DATA RECORDS: Begin
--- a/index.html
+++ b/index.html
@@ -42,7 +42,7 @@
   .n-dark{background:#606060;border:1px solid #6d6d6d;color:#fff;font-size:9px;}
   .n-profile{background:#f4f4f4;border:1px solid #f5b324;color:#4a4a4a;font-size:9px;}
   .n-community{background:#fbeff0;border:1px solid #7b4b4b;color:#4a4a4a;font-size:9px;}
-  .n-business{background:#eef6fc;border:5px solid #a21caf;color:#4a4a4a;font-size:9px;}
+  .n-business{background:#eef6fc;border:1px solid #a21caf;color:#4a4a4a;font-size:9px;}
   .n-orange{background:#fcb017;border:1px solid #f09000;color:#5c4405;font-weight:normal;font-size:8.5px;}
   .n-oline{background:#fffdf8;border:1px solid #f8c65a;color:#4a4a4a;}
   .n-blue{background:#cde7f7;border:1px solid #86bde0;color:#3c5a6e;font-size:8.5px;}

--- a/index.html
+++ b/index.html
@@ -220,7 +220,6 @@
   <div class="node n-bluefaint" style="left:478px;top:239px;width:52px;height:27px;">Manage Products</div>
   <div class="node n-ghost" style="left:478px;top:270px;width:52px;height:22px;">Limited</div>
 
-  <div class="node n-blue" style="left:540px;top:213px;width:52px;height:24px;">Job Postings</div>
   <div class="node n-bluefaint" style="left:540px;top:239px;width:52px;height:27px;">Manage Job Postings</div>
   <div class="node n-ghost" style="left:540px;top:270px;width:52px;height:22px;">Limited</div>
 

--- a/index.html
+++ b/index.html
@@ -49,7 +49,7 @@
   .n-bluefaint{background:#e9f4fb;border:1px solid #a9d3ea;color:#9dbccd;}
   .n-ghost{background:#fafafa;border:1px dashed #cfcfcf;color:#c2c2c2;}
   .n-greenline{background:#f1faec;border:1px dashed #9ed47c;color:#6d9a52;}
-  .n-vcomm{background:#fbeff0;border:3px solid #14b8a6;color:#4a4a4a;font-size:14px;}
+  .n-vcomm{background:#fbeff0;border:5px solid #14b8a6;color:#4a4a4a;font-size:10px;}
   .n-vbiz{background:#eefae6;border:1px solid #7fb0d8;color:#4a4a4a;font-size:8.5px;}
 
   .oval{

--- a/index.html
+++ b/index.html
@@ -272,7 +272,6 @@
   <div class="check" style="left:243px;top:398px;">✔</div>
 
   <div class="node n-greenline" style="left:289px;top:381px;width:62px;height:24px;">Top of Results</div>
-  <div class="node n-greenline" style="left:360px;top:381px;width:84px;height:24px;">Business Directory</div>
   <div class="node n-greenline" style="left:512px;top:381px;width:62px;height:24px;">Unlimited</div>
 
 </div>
DATA RECORDS: End
DATA RECORDS: Begin
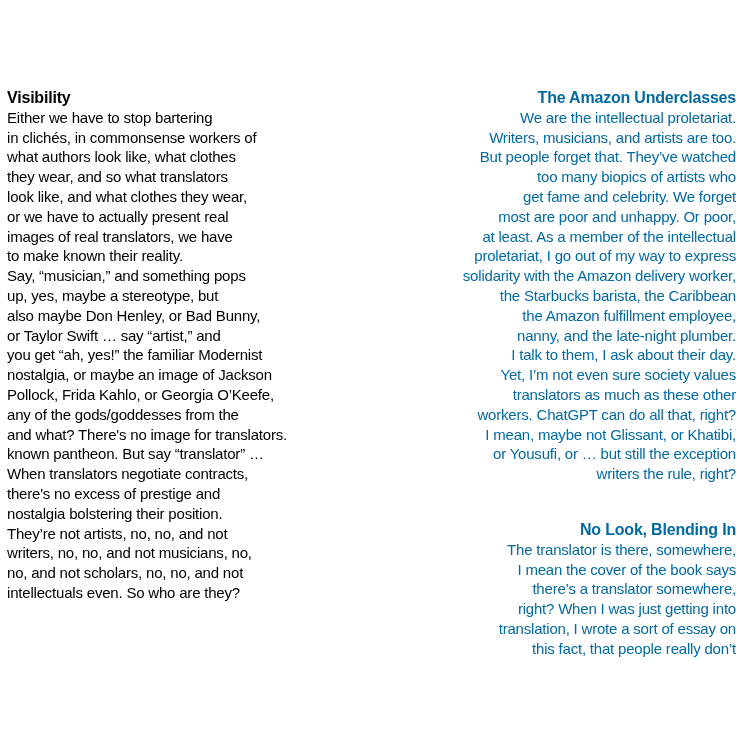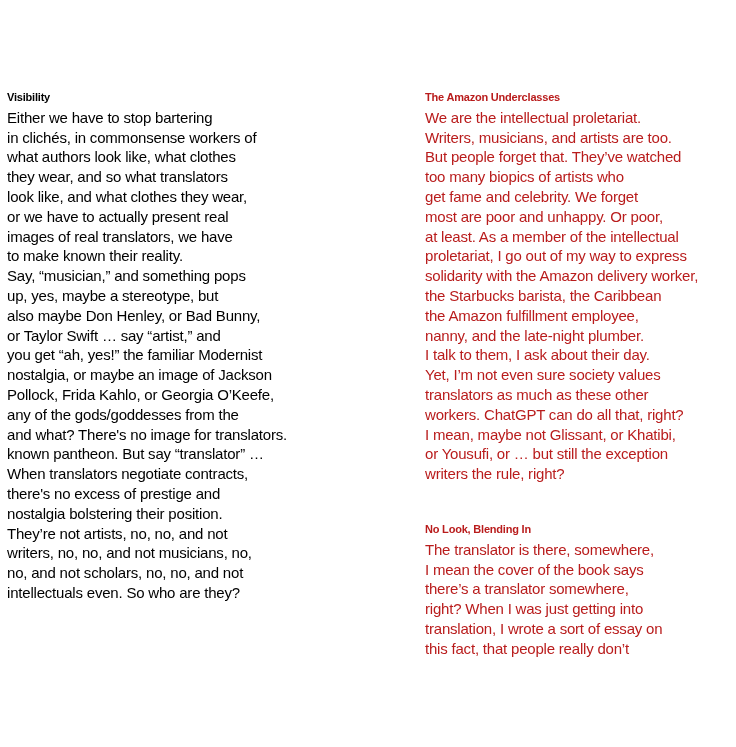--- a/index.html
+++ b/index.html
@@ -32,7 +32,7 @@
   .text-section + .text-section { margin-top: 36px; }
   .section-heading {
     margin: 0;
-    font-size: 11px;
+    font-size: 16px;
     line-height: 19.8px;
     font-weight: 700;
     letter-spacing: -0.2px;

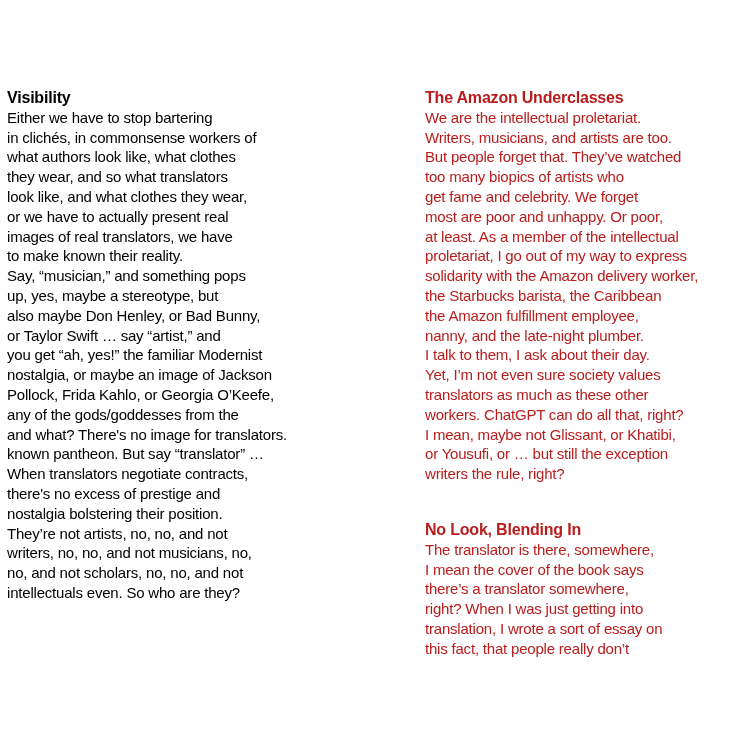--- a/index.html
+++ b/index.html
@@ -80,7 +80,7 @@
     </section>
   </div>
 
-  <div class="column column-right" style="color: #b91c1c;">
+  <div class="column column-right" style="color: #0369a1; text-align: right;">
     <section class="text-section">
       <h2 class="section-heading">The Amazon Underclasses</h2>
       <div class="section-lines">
DATA RECORDS: End
TASK TO COMPLETE: Only lines containing the string "section" are needed. Pull each of them out of the records above.

EXERCISE RESPONSE:
   .text-section + .text-section { margin-top: 36px; }
   .section-heading {
     </section>
     <section class="text-section">
       <h2 class="section-heading">The Amazon Underclasses</h2>
       <div class="section-lines">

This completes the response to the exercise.